Today, our country is the prisoner of a system of political, financial and administrative corruption, covered by all kinds of legalized confessional, sectarian and social shields, to the extent that corruption has become a culture and a philosophy, having its own preachers, justifiers and defenders.
Our country is the prisoner of a system that forbids accountability, jointly and severally, and provides the necessary pretexts and innovations to bypass laws and obstruct their implementation.
Our country is the prisoner of a rentier economy that has killed production and oriented it towards indebtedness, placing it forcibly in a state of dependence to meet its needs, and in subordination to creditors.
Our country is the prisoner of a judiciary which is shackled by politics and by the predominance of the powerful.
Our country is the prisoner of obstructive vexatious policies that prevent any progress or achievement.
Our country is the prisoner of grudges and demonizing instigation that almost turns its youth into “frenemies”.
Our country is the prisoner of external dictations and attractions and internal subordinations that make independence, sovereignty and democracy empty words.
My fellow Lebanese,
The shackling constraints are many, but breaking them is not impossible if we truly want to build the nation and achieve effective emancipation and independence. Out of obligation of frankness, I hereby tell you that reform and Statehood are subject to your will, express it!
If we want Statehood, it is inevitable to fight corruption because no powerful and active State can stand tall in light of corruption, and this begins by imposing the forensic financial audit, then by passing in Parliament draft and propositions of laws on reform, accountability and financial regulation, on top of which the restoration of looted funds, the special tribunal for financial crimes, the automatic investigation into the financial status of people undertaking a public service…and at least adopting laws that preserve and protect human dignity, most notably the Old-Age Security law.
If we want Statehood, the need is pressing to concentrate efforts on ensuring economic self-sufficiency, granting the required importance to production and its needs, which is the cornerstone in building a national and independent economy; and it goes without saying that there is no real independence for a country whose economy is externally ridden.
If we want Statehood, it is indispensable to free the State institutions from the influence of politicians and poles of reference, so that decisions and appointments would be based on competence, integrity, merit, productivity and unified criteria, which are all available in all confessions.
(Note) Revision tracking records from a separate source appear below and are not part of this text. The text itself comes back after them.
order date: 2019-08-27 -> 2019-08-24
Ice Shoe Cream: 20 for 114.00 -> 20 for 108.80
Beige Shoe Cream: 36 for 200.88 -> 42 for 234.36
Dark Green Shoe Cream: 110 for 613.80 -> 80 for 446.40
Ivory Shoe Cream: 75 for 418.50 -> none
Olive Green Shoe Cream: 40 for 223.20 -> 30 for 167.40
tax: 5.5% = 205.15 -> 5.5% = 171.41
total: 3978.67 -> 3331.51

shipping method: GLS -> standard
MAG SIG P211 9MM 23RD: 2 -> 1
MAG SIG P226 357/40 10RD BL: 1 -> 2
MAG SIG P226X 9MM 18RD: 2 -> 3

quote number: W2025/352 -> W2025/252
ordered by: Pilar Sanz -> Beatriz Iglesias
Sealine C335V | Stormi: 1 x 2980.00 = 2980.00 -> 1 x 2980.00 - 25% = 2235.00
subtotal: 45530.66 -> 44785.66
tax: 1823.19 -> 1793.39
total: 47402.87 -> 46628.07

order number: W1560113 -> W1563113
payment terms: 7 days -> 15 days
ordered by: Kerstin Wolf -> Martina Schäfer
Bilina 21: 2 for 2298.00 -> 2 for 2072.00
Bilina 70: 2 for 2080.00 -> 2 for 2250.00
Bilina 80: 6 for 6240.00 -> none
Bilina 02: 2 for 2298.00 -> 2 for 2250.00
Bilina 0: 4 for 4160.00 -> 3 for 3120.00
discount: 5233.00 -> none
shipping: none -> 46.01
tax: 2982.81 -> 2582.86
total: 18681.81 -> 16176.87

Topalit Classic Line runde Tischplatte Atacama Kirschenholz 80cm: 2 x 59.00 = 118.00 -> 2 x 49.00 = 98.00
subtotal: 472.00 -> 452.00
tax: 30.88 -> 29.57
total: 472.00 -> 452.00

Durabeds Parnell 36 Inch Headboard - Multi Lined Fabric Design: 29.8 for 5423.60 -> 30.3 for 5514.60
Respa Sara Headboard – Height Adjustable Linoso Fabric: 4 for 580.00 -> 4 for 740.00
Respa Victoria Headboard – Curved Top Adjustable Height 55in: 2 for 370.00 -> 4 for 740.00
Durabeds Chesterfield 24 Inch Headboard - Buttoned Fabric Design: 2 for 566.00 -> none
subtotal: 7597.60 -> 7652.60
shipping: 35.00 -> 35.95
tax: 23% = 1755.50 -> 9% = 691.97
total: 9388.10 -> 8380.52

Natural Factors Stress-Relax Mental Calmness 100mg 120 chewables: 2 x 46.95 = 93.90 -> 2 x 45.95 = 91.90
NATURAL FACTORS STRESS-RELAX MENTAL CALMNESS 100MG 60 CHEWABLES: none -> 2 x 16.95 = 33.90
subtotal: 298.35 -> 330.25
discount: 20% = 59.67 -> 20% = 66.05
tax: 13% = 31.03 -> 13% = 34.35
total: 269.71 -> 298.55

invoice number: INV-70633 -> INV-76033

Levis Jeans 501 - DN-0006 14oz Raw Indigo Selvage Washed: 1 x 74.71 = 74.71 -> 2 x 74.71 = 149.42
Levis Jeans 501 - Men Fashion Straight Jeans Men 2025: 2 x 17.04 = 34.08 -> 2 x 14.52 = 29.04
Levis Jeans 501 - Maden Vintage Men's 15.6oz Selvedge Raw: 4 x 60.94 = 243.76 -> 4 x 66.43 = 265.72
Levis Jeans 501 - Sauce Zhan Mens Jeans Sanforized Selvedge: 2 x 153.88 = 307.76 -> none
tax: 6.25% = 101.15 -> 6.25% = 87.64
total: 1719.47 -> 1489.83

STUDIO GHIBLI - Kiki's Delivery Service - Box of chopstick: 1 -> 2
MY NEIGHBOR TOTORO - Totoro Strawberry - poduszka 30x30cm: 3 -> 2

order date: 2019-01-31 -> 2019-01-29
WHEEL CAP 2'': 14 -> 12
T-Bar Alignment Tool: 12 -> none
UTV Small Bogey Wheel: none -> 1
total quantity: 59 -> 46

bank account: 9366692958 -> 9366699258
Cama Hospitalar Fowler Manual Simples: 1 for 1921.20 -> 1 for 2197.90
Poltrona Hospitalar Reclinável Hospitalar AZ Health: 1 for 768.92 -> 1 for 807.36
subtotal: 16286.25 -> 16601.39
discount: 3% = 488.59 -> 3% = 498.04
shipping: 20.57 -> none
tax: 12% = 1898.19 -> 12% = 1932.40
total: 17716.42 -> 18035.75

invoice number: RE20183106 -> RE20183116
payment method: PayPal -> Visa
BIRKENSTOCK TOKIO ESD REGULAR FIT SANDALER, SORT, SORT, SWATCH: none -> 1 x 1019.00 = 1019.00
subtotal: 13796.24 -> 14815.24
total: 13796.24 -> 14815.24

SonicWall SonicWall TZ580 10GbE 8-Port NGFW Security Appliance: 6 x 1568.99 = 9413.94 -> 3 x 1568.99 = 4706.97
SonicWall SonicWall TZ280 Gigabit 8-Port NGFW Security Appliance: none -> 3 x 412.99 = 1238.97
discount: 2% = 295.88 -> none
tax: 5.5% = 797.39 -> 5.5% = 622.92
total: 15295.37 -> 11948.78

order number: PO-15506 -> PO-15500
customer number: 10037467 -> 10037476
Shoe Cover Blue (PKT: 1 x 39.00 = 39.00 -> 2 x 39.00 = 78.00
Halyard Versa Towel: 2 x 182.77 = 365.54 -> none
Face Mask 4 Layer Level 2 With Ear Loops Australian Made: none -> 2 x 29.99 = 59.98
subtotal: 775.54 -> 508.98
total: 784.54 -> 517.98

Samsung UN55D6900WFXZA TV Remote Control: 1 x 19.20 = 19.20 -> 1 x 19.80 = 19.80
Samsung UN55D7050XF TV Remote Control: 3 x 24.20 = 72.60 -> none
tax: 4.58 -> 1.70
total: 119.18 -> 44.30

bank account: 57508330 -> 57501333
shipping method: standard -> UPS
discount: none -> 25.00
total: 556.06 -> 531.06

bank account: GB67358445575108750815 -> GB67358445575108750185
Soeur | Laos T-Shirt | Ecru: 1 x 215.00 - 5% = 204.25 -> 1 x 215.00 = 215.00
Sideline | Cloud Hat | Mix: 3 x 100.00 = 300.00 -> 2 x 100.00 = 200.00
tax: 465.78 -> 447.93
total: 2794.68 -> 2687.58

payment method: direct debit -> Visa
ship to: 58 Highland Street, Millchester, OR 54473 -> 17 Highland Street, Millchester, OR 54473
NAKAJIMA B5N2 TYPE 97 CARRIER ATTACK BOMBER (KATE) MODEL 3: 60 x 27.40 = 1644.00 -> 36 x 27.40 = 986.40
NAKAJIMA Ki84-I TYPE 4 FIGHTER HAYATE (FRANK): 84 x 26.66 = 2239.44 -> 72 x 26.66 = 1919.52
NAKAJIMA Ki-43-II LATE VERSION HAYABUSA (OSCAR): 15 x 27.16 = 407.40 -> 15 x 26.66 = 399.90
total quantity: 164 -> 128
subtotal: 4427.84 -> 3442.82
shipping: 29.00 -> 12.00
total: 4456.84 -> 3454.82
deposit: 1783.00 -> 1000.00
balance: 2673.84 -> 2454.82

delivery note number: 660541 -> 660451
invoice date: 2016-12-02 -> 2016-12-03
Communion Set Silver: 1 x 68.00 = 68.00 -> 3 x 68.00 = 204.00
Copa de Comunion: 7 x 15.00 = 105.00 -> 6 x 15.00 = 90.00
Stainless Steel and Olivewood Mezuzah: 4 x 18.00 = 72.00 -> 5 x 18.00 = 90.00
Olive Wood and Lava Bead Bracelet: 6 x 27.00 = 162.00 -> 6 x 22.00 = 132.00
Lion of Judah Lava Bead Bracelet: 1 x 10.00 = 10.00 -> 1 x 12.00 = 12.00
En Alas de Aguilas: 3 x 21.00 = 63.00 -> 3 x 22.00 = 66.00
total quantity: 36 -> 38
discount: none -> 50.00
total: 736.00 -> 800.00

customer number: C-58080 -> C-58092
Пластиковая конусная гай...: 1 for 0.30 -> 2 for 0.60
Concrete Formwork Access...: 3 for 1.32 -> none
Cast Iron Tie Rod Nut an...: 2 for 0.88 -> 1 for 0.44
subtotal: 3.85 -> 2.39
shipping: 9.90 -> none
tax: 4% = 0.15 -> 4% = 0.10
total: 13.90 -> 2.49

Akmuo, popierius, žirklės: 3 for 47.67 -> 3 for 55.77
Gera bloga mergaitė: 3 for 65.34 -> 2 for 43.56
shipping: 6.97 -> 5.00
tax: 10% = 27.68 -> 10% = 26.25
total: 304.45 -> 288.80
Last but not least, Statehood, in its most basic components, needs an active and efficient government. Hasn’t the time come yet, under all the current pressing circumstances, to liberate the process of the formation of the government-to-be from attractions and from hiding behind rescue initiatives to deviate from the unified rules and criteria that must be respected and implemented on everyone in order to straighten the formation and functioning of the executive branch? Especially that this government has ahead of it missions that are labeled as immediate, urgent and rescue-oriented, most notably launching the workshop of pressing structural reforms, rebuilding Beirut and healing its wounds, developing the financial recovery plan and embodying it in laws and implementing decrees.
My fellow Lebanese,
Three months and a half have gone by since the disaster of the Beirut Port blast, and Lebanon and the world are still waiting for the outcome of the investigation. With all due respect to the confidentiality of the probe which is imposed by law and to the independence of the Judiciary, I – from my position – call for its acceleration, with no rush, because the Lebanese, and in particular those who were directly hit by the calamity, notably the wounded, the parents of the victims and the right holders, are entitled to know the results: first to unveil the truth, criminalize the culprit and exonerate the wrongfully accused, and second to free the rights of the affected.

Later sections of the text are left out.